Pneumococcal pneumonia is a common but serious infection and inflammation of the lungs. It is caused by the bacterium Streptococcus pneumoniae. Symptoms of bacterial pneumonia include a cough, sputum (mucus) production that may be pus-like or bloody, shaking and chills, fever, and chest pain. Symptoms often have an abrupt beginning and occur after an upper respiratory infection such as a cold. Symptoms may differ somewhat in the elderly, with minimal cough, no sputum and no fever, but rather tiredness and confusion leading to hypothermia and shock.
"The new drug, Pneumococcal 13-valent Conjugate Vaccine, has been fast-tracked by the Food and Drug Administration, and is on the market under the brand name Prevnar 13."
The 42 million people in the U.S. who are between 50 and 65 may soon have a new vaccine to prevent pneumococcal pneumonia - a virulent form of the disease estimated to infect between 5 and 10 million people a year in the United States, and killing between 40,000 to 70,000 annually, according to the Global Healthy Living Foundation.
"This is a chance to positively impact the vaccination rate for adults, and hopefully save lives and reduce the cost of healthcare," says pulmonologist Dr. Neil Schachter, M.D., author of the popular books, "Life and Breath" and "The Good Doctor's Guide To Colds and Flu."
The new drug, Pneumococcal 13-valent Conjugate Vaccine, has been fast-tracked by the Food and Drug Administration, and is on the market under the brand name Prevnar 13. It is now awaiting final guidance from the Advisory Committee on Immunization Practices, a part of the Centers for Disease Control and Prevention which meets February 23, 2012. The guidance ensures Medicare, Medicaid and most private insurance will pay for the drug. The advisory committee has already approved it for children.
Another vaccine, Pneumovax 23, is FDA-approved only for children and people over 65, unless they are in a high-risk category, so Prevnar13 will cover the more than 42 million people between 50 and 65 the current drug misses, as well as the more than 72 million people 65 and older, and children.
"Pneumococcal pneumonia is a very high mortality disease," Dr. Schachter says. "It claims the life of 12 percent of those people hospitalized with the condition, so prevention is critical," he adds.
According to the University of Maryland Medical Center men are 30 percent more likely than women to die from the condition, and even when they survive, they are likely to die earlier than if they had not contracted the disease.
Medpage, a medical website, estimates that pneumococcal vaccination among high-risk adults under 65 is only 18.5 percent, compared with 59.7 percent for people over 65.

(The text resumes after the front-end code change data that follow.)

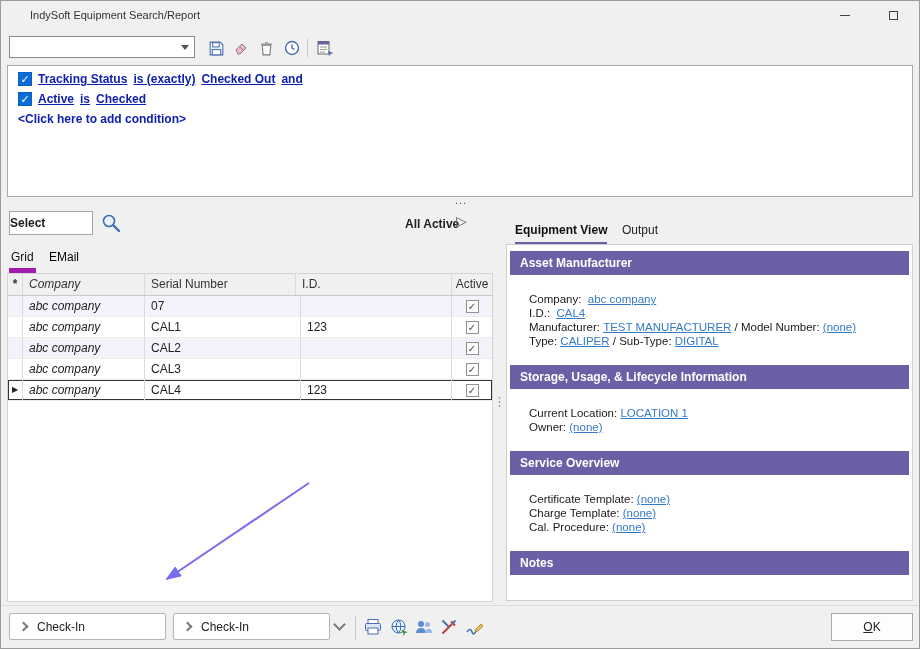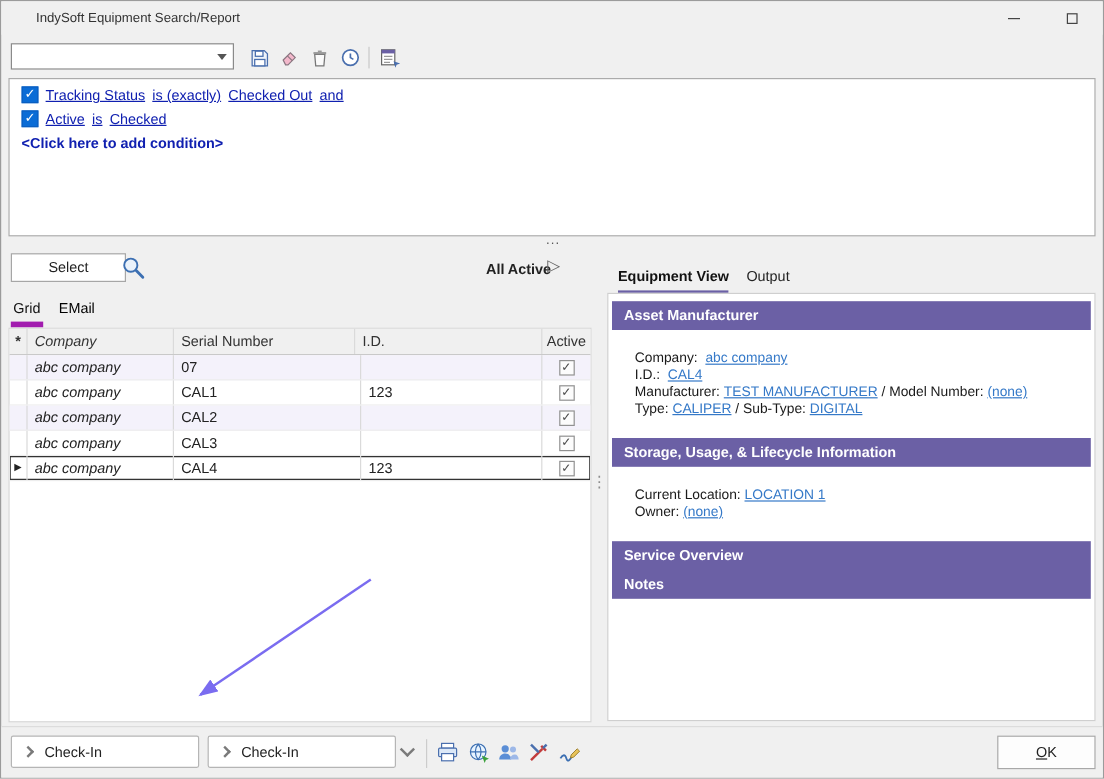--- a/index.html
+++ b/index.html
@@ -21,27 +21,27 @@
   .combo-arrow { position:absolute; right:1px; top:1px; width:17px; height:18px; display:flex; align-items:center; justify-content:center; cursor:pointer; }
   .combo-arrow::after { content:""; border-left:4px solid transparent; border-right:4px solid transparent; border-top:5px solid #555; }
   .tb-icon { position:absolute; top:36px; width:22px; height:22px; display:flex; align-items:center; justify-content:center; cursor:pointer; }
   .tb-sep { position:absolute; left:306px; top:38px; width:1px; height:18px; background:#c8c8c8; }
 
   
   .filterbox { position:absolute; left:6px; top:64px; width:906px; height:132px; background:#fff; border:1px solid #ababab; }
   .frow { position:absolute; left:10px; display:flex; align-items:center; gap:6px; }
   .frow1 { top:6px; } .frow2 { top:26px; }
   .fcheck { width:14px; height:14px; background:#0a6cd6; border:1px solid #0a5ec0; color:#fff; font-size:11px; line-height:12px; text-align:center; cursor:pointer; }
-  .flink { color:#1020b0; font-weight:normal; text-decoration:underline; cursor:pointer; white-space:nowrap; }
+  .flink { color:#1020b0; font-weight:bold; text-decoration:underline; cursor:pointer; white-space:nowrap; }
   .fadd { position:absolute; left:10px; top:46px; color:#1020b0; font-weight:bold; cursor:pointer; }
 
   .splitter-dots { position:absolute; left:0; top:196px; width:920px; height:9px; text-align:center; color:#555; font-size:11px; line-height:7px; letter-spacing:1px; cursor:row-resize; }
 
   
-  .select-btn { position:absolute; left:8px; top:210px; width:96px; height:24px; background:#fff; border:1px solid #a6a6a6; text-align:center; line-height:22px; cursor:pointer; }
+  .select-btn { position:absolute; left:8px; top:210px; width:84px; height:24px; background:#fff; border:1px solid #a6a6a6; text-align:left; line-height:22px; cursor:pointer;font-weight:bold; }
   .search-ic { position:absolute; left:99px; top:211px; width:22px; height:22px; cursor:pointer; }
   .scope { position:absolute; left:404px; top:216px; font-weight:bold; cursor:pointer;text-align:center; }
   .scope-arrow { position:absolute; left:455px; top:212px; font-size:14px; color:#666; cursor:pointer; }
   .tab-grid { position:absolute; left:8px; top:249px; padding:0 2px 4px 2px; border-bottom:5px solid #a21caf; color:#111; cursor:pointer; }
   .tab-email { position:absolute; left:46px; top:249px; padding:0 2px 4px 2px; color:#000000; cursor:pointer; }
 
   .grid-box { position:absolute; left:6px; top:272px; width:486px; height:329px; background:#fff; border:1px solid #d5d5d5; }
   .ghead { display:flex; height:22px; background:#f0f0f0; border-bottom:1px solid #c9c9c9; }
   .gc { padding-left:6px; line-height:21px; overflow:hidden; white-space:nowrap; border-right:1px solid #dadada; }
   .ghead .gc { color:#333; }
@@ -250,20 +250,25 @@
       <div class="sline"><span class="lbl">Type:</span>&nbsp;<span class="lnk">CALIPER</span>&nbsp;<span class="lbl">/</span>&nbsp;<span class="lbl">Sub-Type:</span>&nbsp;<span class="lnk">DIGITAL</span></div>
     </div>
 
     <div class="shdr">Storage, Usage, &amp; Lifecycle Information</div>
     <div class="sbody">
       <div class="sline"><span class="lbl">Current Location:</span>&nbsp;<span class="lnk">LOCATION 1</span></div>
       <div class="sline"><span class="lbl">Owner:</span>&nbsp;<span class="lnk">(none)</span></div>
     </div>
 
     <div class="shdr">Service Overview</div>
+    <div class="sbody">
+      <div class="sline"><span class="lbl">Certificate Template:</span>&nbsp;<span class="lnk">(none)</span></div>
+      <div class="sline"><span class="lbl">Charge Template:</span>&nbsp;<span class="lnk">(none)</span></div>
+      <div class="sline"><span class="lbl">Cal. Procedure:</span>&nbsp;<span class="lnk">(none)</span></div>
+    </div>
 
     <div class="shdr">Notes</div>
   </div>
 
   <div class="bbar">
     <div class="checkin ck1">
       <span class="chev"></span>
       <span>Check-In</span>
     </div>
     <div class="checkin ck2">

The CDC, in its 2010 National Health Interview Survey released February 3, 2012, found, "only limited recent improvements in vaccination coverage among adults in the United States. Substantial increases are needed to reduce the occurrence of vaccine-preventable diseases among adults."
Vaccines, because of their preventive capabilities, are by far the most cost-effective medicines on the market today, but they are often viewed as children's drugs. Recently however, adult vaccines such as those for shingles and pneumonia, have joined flu vaccines as popular adult medications.